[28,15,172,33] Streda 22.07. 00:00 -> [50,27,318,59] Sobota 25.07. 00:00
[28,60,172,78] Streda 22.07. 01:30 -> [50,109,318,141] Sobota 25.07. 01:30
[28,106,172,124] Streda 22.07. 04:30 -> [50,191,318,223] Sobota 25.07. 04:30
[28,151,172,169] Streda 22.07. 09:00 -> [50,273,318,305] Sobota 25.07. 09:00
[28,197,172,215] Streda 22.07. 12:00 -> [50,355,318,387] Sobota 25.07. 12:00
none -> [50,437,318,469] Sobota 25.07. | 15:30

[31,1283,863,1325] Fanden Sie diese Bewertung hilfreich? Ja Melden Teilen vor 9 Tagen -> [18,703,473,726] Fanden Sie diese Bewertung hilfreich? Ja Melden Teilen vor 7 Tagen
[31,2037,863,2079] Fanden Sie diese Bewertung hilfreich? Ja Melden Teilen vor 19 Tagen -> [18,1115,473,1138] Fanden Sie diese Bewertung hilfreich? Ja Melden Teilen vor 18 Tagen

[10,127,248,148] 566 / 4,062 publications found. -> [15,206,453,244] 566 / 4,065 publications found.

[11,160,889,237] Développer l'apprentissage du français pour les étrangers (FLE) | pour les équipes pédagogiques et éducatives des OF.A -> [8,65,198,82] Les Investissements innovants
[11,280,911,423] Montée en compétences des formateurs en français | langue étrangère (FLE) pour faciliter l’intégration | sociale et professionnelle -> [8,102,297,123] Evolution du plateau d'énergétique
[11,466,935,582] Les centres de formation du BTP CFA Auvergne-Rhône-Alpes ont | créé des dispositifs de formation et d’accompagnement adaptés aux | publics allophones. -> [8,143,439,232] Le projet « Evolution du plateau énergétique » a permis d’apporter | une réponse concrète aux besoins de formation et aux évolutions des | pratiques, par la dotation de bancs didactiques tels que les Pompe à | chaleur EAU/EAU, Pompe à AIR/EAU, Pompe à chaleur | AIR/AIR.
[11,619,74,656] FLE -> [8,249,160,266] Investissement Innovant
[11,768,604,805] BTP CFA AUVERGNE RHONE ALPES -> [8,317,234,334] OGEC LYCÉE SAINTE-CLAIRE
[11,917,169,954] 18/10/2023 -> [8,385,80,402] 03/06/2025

Problem: In the listing above, find the line with "[28,151,172,169] Streda 22.07." and the line with "[11,160,889,237] Développer l'apprentissage", then print exactly those lines and every line between them.

Solution to this problem:
[28,151,172,169] Streda 22.07. 09:00 -> [50,273,318,305] Sobota 25.07. 09:00
[28,197,172,215] Streda 22.07. 12:00 -> [50,355,318,387] Sobota 25.07. 12:00
none -> [50,437,318,469] Sobota 25.07. | 15:30

[31,1283,863,1325] Fanden Sie diese Bewertung hilfreich? Ja Melden Teilen vor 9 Tagen -> [18,703,473,726] Fanden Sie diese Bewertung hilfreich? Ja Melden Teilen vor 7 Tagen
[31,2037,863,2079] Fanden Sie diese Bewertung hilfreich? Ja Melden Teilen vor 19 Tagen -> [18,1115,473,1138] Fanden Sie diese Bewertung hilfreich? Ja Melden Teilen vor 18 Tagen

[10,127,248,148] 566 / 4,062 publications found. -> [15,206,453,244] 566 / 4,065 publications found.

[11,160,889,237] Développer l'apprentissage du français pour les étrangers (FLE) | pour les équipes pédagogiques et éducatives des OF.A -> [8,65,198,82] Les Investissements innovants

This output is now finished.